WHAT IS BEING ASKED:
In the entries below, how many lines contain "table"? Answer with the number and nothing else.

(Front-end code edit data)
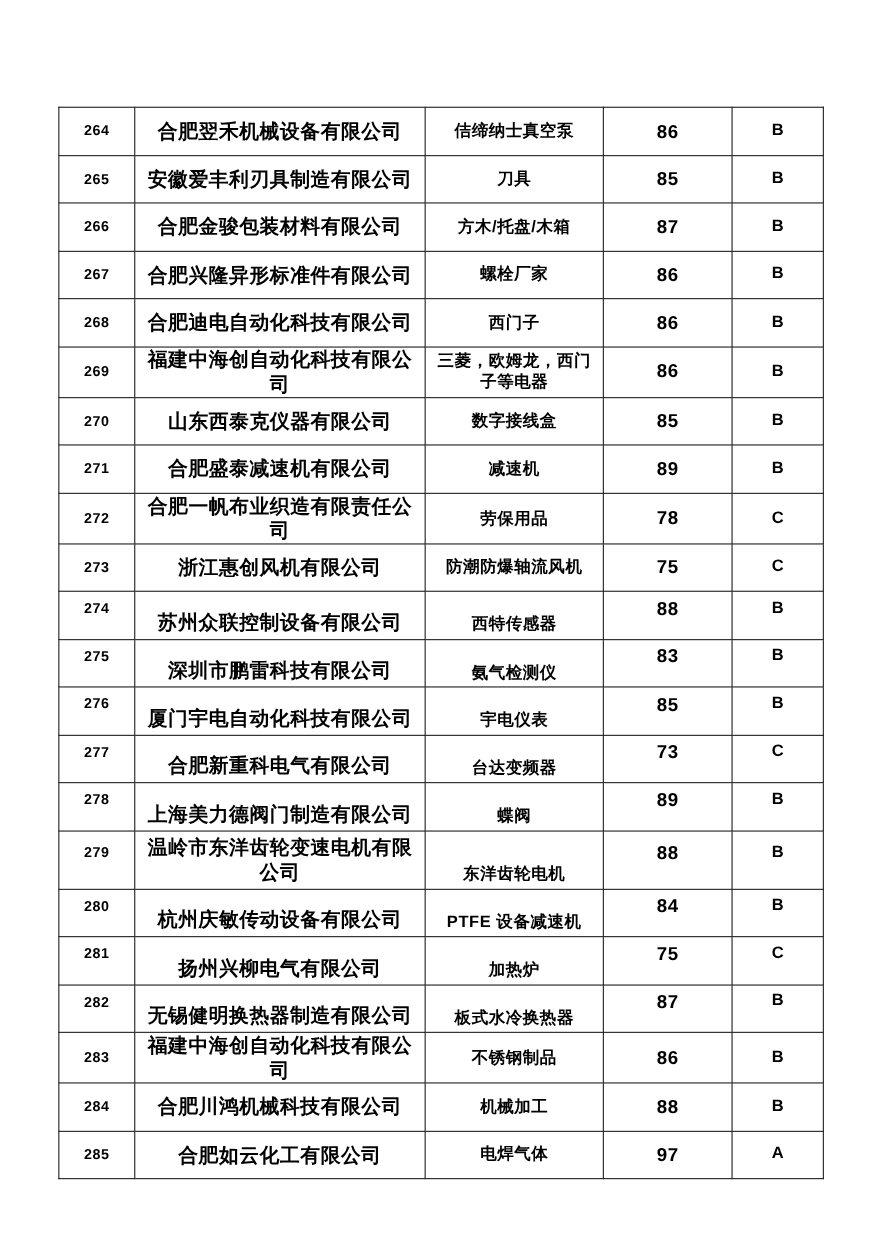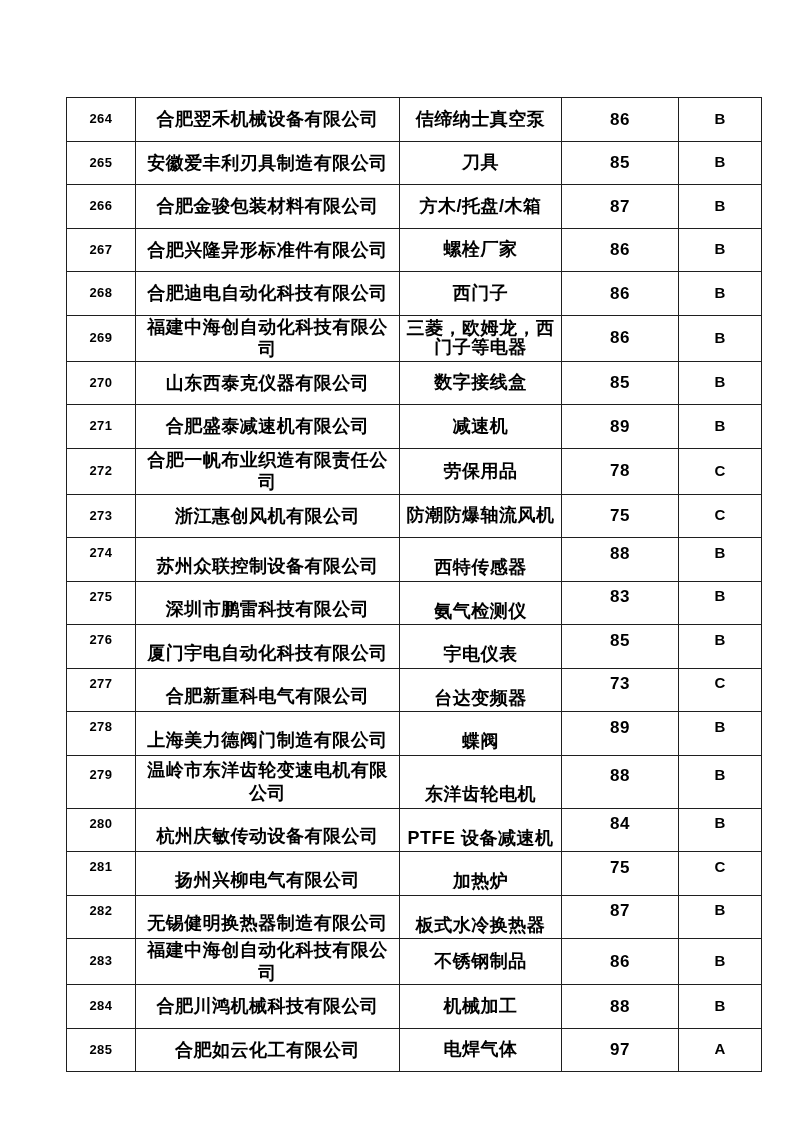--- a/index.html
+++ b/index.html
@@ -9,21 +9,21 @@
   }
   body {
     width: 800px;
     height: 1131px;
     position: relative;
     font-family: "Liberation Sans", sans-serif;
     color: #000000;
   }
   .table-wrap {
     position: absolute;
-    left: 66px;
+    left: 53px;
     top: 97px;
     width: 695px;
   }
   table.supplier-table {
     border-collapse: collapse;
     table-layout: fixed;
     width: 695px;
   }
   table.supplier-table td {
     border: 1.5px solid #1f1f1f;
@@ -43,21 +43,21 @@
   td.c-num .cellbox {
     font-size: 13px;
     letter-spacing: 0.5px;
   }
   td.c-company .cellbox {
     font-size: 18px;
     letter-spacing: 0.5px;
     padding: 0 4px;
   }
   td.c-product .cellbox {
-    font-size: 18px;
+    font-size: 15px;
     letter-spacing: 0.5px;
     line-height: 19px;
     padding: 0 4px;
   }
   td.c-score .cellbox {
     font-size: 17px;
     letter-spacing: 0.5px;
   }
   td.c-grade .cellbox {
     font-size: 15px;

ANSWER SPACE:
4